Dua orang pria yang menyamar sebagai petugas Perusahaan Listrik Negara (PLN) ditangkap polsi di Medan. Keduanya dilaporkandi Polsek Medan Timur atas kasus pemerasan terhadap Tianur Br Naibaho (71) Warga Jalan Pasar III, Kecamatan Medan Perjuangan dan Bomo Omposungu (40) Warga Jalan Rakyat, Kecamatan Medan Perjuangan.

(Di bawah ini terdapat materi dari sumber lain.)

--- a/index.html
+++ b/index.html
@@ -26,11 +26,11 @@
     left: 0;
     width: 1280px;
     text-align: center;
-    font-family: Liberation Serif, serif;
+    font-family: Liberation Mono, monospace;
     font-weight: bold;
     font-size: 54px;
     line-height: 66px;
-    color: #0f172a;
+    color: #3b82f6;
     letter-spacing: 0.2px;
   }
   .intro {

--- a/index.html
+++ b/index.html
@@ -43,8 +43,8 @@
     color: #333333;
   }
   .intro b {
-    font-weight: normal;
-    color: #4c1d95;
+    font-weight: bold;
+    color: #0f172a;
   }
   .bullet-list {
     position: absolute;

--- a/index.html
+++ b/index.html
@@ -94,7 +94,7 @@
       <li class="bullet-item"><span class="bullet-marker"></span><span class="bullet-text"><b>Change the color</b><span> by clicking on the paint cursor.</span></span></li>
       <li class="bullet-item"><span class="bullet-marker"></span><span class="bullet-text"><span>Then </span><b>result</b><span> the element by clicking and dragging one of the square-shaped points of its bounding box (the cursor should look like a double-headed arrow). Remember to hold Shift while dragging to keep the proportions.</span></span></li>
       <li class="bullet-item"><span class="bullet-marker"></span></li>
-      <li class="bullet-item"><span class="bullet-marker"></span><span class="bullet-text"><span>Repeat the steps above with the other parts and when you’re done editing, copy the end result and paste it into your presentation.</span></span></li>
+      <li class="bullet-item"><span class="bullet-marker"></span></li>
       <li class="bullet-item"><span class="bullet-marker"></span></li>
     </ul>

Dua pria tersebut, Syahrizal (41) Warga Jalan Puri bersama rekannya Said Akbar (26) Warga Jalan Rakyat mengaku petugas PLN dan mendatangi korban lalu mengatakan bahwa meteran listriknya sudah tidak normal dan akan diputus.
Dijelaskan Kanit Reskrim Polsek Medan Timur, Iptu Lambas kepada wartawan modus pemerasan yang dilakukan kedua pelaku yakni dengan cara mengaku sebagai petugas PLN yang bertugas sebagai Opal (Petugas pemutus arus listrik).

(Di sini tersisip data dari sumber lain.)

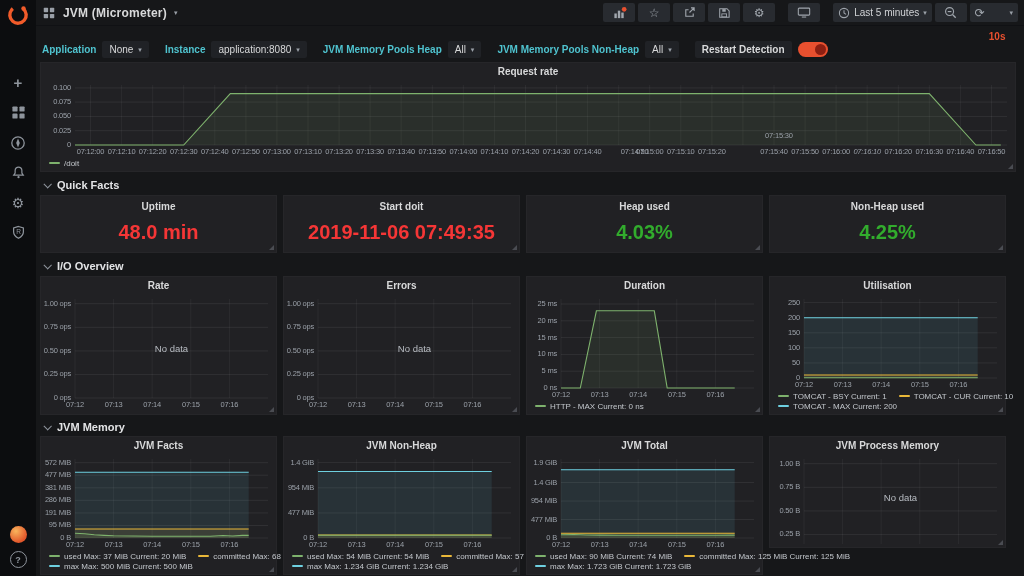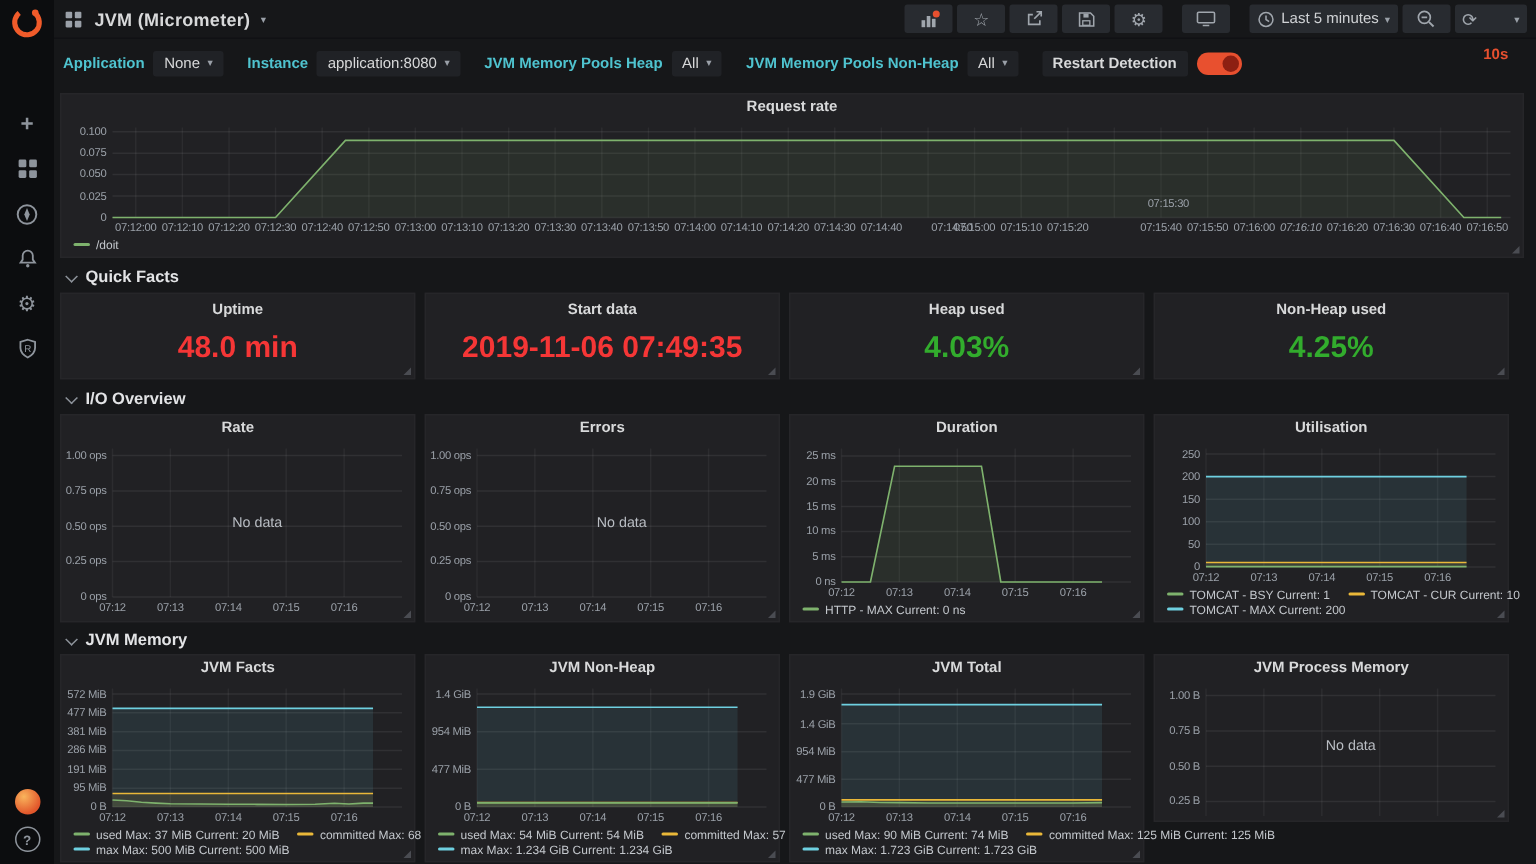--- a/index.html
+++ b/index.html
@@ -30,7 +30,7 @@
   .tspace{width:7px;}
   .accent-text{color:var(--accent,#e8502f);font-weight:bold;margin-top:48px;}
   
-  .submenu{position:absolute;left:36px;top:26px;right:0;height:32px;display:flex;align-items:center;
+  .submenu{position:absolute;left:36px;top:26px;right:0;height:32px;display:flex;align-items:flex-end;
            gap:16px;padding-left:6px;}
   .vargroup{display:flex;align-items:center;gap:6px;}
   .var-label{color:#4fc3cf;font-size:10px;font-weight:bold;}

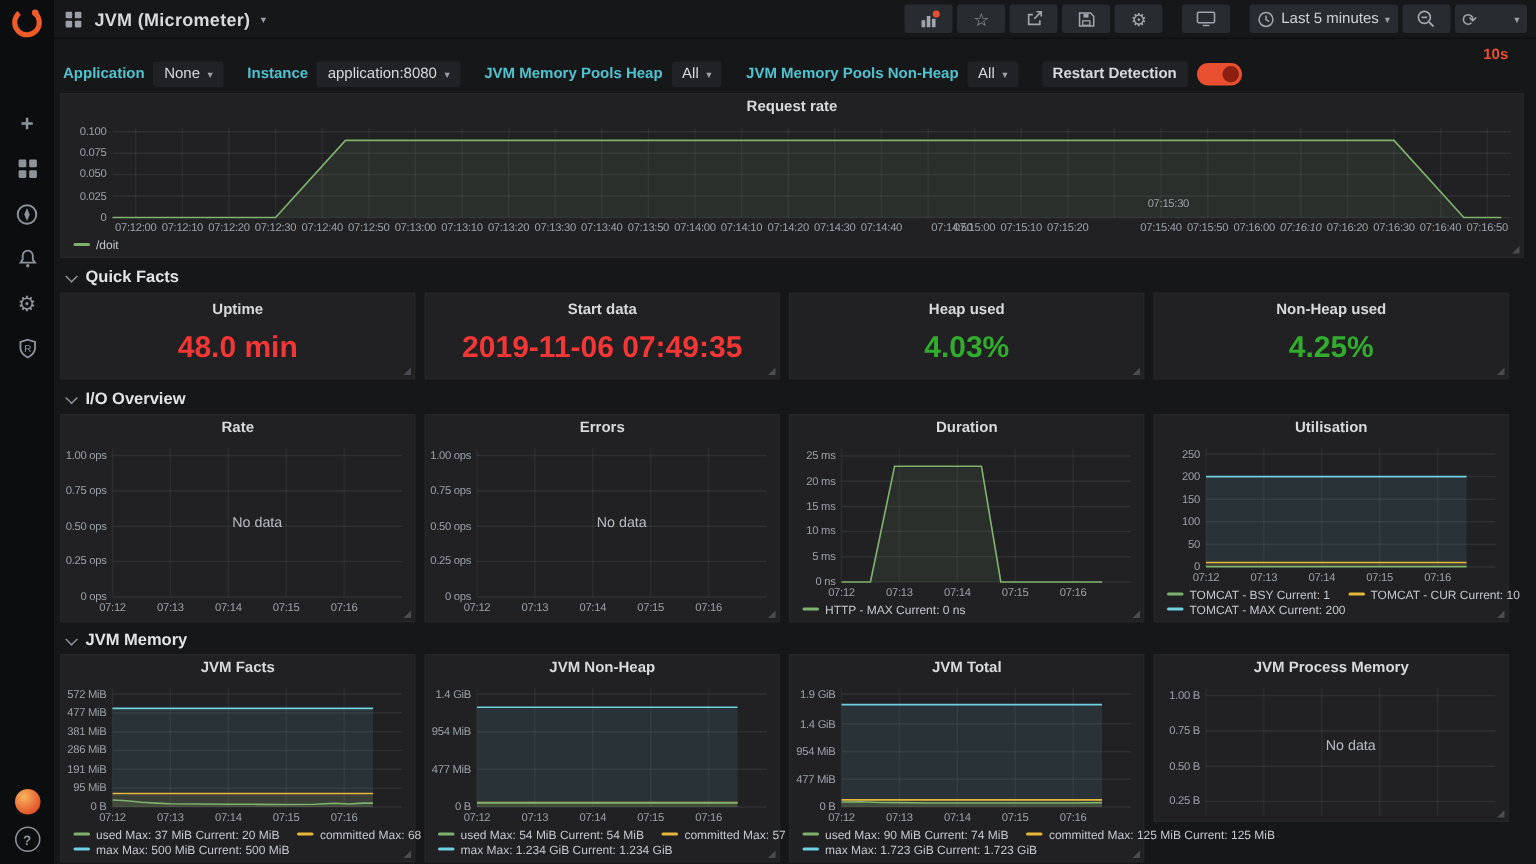--- a/index.html
+++ b/index.html
@@ -329,7 +329,7 @@
     <span class="resize-handle"></span>
   </div>
   <div class="panel stat" style="left:247px;top:137px;width:237px;height:58px;">
-    <div class="stat-title">Start data</div>
+    <div class="stat-title">Start doit</div>
     <div class="stat-value red">2019-11-06 07:49:35</div>
     <span class="resize-handle"></span>
   </div>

“Kepada kedua korban, dua pelaku mengatakan bahwa meteran kedua korban sudah tidak normal, untuk itu kedua korban diminta untuk membayar 2 juta dan seorang korban lainnya membayar 700 ribu.”
Karena curiga dengan tingkah laku kedua pelaku, korban melaporkan kejadian tersebut ke Polsek Medan Timur.
“Menanggapi laporan tersebut, maka kami (Polsek Medan Timur) segera melakukan gerak cepat ke TKP dan menangkap kedua pelaku. Dengan berhati-hati kami melakukan interograsi, namun setelah dilakukan pengecekan ternyata kedua pelaku adalah Petugas PLN bodong alias palsu,” beber Iptu Lambas
Atas perbuatannya, kedua tersangka ditahan dan dijerat dengan pasal 368 ayat (1) KUHP. Saat ini penyidik sedang melakukan pemeriksaan guna melengkapi berkas untuk dapat dilimpahkan ke kejaksaan.